Four songs into Book Two and the final piece from Book One is still my obsession. It’s Gavotte, by Gossec – soon Book Two will bring me two more gavottes by two different composers and I’ll have to start distinguishing them, but for now I just have the one. I just looked back on the blog and was a little surprised to find that I’ve been working on this piece for three months now. Teacher told me when I first started working with it that I would not encounter a more technically difficult piece until about halfway through Book Two. There is still one spot where I struggle to hit all the notes, a slurry of sixteenths, and as of yesterday I’m up to being able to do it correctly about a third of the time. A few other spots still trip me up from time to time, but I can generally get through them.
On Sunday, I started a different kind of practice with Gavotte that’s helping me take it to the next level. In addition to sample play-throughs, the heart of the Suzuki method, The CDs that come with the Suzuki books have accompaniment tracks on them. While I don’t have the CD for Book One, some folks have created their own videos online – on Sunday I found a YouTube piano accompaniment for Gavotte that goes at a speed that I can more or less manage, so I started working with it.

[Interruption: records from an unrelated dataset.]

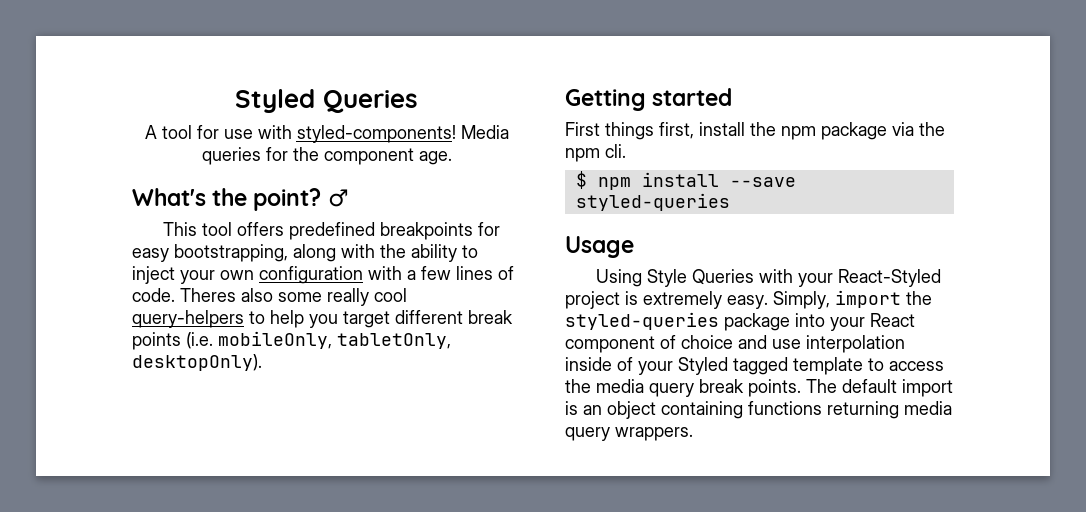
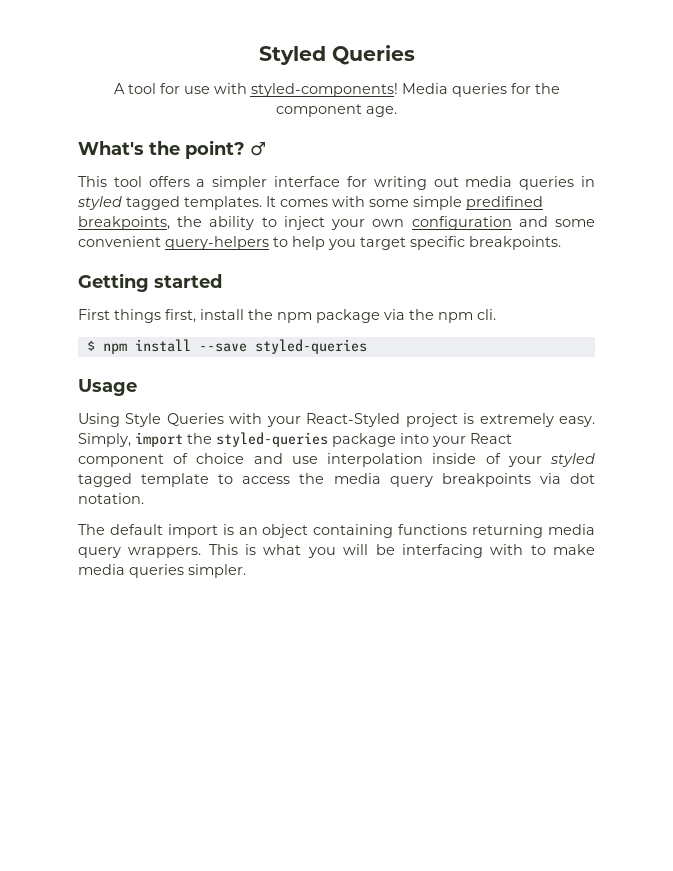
[289,222,501,240] [132,244,375,262] predefined breakpoints for easy bootstrapping, along with -> [196,176,595,190] [77,196,543,210] [78,216,170,230] a simpler interface for writing out media queries in styled tagged templates. It comes with some simple predifined breakpoints,
[368,266,514,280] [132,288,407,306] with a few lines of code. Theres also some really cool -> [518,216,595,227] [78,236,161,247] and some convenient
[395,310,513,324] [132,331,451,350] [132,354,262,371] different break points (i.e. mobileOnly, tabletOnly, desktopOnly). -> [410,236,561,250] specific breakpoints.
[678,357,728,375] Styled -> [550,453,595,467] styled
[699,379,801,397] break points. -> [441,473,595,487] [78,493,144,504] breakpoints via dot notation. //
(693, 434) none -> [208,544,596,558] [78,564,246,578] This is what you will be interfacing with to make media queries simpler.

It’s a real challenge to put myself on someone else’s schedule, musically speaking! It gets to the heart of making music, though, and it’s exciting to be working this way. When you miss something you just have to let it go – backing up the video all the time is not what this kind of practice is for, at least not for me so far. I’m playing it straight through, over and over, just accepting the lumps as they come and moving on. Evening out the rhythm by working with someone else who’s much better at it than me is making a big difference to the overall sound of the piece. I’m even starting to notice and be able to impact some subtleties of tone production.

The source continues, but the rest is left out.